--- START ---
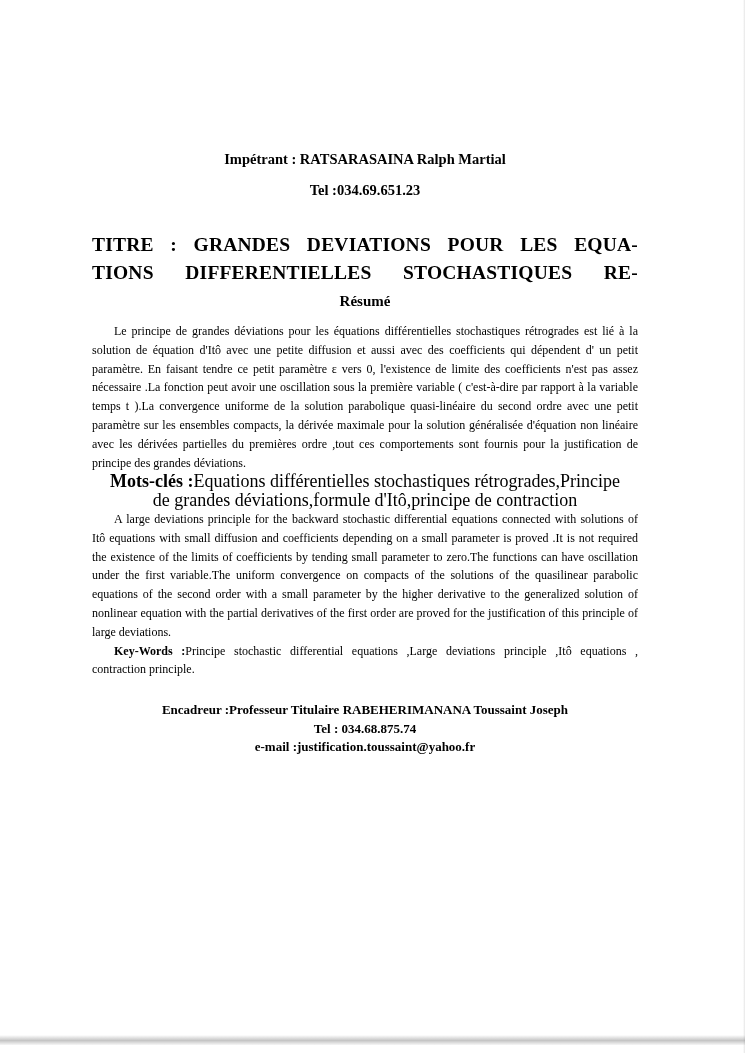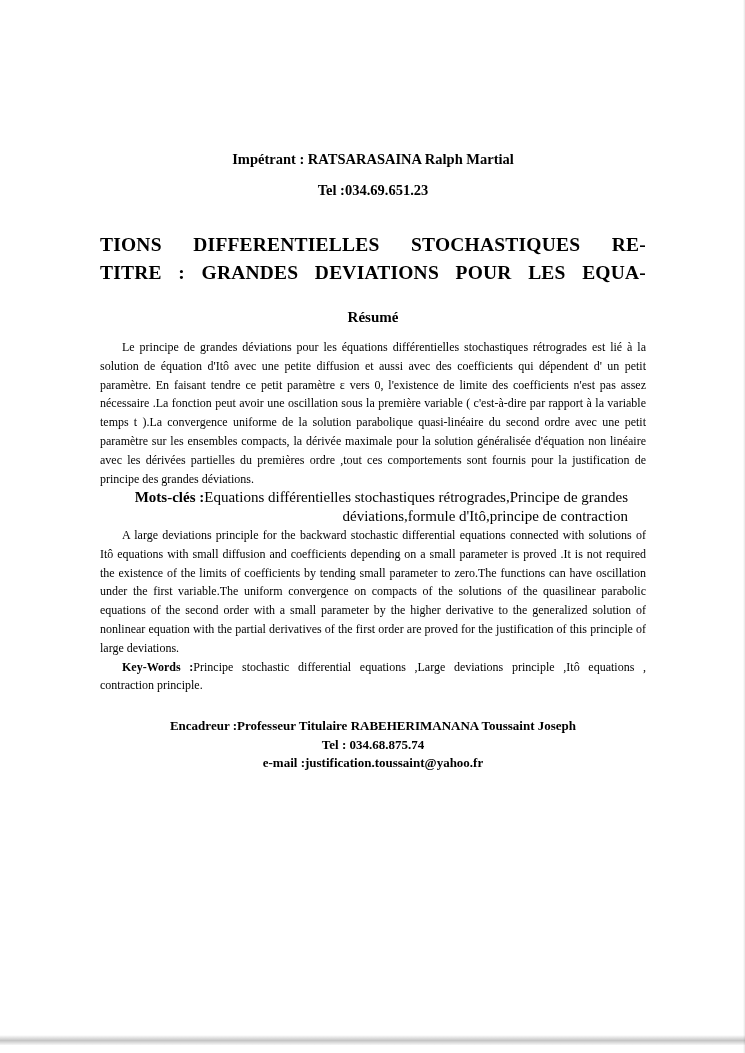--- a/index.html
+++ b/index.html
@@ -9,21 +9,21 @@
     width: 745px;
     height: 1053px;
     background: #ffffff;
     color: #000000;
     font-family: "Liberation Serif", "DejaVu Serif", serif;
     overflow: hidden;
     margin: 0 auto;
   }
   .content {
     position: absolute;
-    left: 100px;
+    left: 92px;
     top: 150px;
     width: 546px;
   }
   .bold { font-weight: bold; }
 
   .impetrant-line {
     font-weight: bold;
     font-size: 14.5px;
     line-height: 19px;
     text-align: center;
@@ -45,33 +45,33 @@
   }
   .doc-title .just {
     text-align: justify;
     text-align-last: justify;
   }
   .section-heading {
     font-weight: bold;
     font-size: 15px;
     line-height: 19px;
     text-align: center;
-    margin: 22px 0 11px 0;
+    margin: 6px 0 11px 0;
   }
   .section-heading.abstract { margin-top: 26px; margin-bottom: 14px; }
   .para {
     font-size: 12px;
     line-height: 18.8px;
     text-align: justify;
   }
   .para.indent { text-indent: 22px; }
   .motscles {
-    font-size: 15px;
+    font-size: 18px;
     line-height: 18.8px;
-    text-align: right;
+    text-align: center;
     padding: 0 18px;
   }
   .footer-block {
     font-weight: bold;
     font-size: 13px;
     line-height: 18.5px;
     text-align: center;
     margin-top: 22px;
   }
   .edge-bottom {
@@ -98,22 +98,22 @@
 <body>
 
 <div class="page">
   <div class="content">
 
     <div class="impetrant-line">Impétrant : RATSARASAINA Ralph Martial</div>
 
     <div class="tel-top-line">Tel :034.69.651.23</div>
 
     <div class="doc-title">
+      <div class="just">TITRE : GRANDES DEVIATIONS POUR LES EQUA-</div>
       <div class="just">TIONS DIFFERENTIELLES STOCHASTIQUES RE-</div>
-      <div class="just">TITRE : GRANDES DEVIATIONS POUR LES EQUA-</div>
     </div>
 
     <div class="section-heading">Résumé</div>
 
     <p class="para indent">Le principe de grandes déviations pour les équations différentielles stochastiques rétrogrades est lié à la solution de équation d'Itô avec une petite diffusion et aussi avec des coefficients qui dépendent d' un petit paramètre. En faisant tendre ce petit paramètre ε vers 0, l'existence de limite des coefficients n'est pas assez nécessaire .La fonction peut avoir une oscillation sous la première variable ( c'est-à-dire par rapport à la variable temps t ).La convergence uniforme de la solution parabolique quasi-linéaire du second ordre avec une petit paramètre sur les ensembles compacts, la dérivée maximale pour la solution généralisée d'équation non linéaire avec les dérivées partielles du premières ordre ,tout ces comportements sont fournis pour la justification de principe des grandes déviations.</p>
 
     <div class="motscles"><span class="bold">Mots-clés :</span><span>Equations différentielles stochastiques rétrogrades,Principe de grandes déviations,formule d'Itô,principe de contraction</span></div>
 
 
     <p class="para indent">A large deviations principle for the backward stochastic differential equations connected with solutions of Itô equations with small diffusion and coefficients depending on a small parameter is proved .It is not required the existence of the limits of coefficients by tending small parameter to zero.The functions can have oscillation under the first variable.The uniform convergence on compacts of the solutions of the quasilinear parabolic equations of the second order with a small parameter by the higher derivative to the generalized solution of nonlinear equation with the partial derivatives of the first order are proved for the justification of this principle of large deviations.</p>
--- END ---
> Problem details
If a line in the records holds the string "margin", count it, and give only the total.

> Task solution
5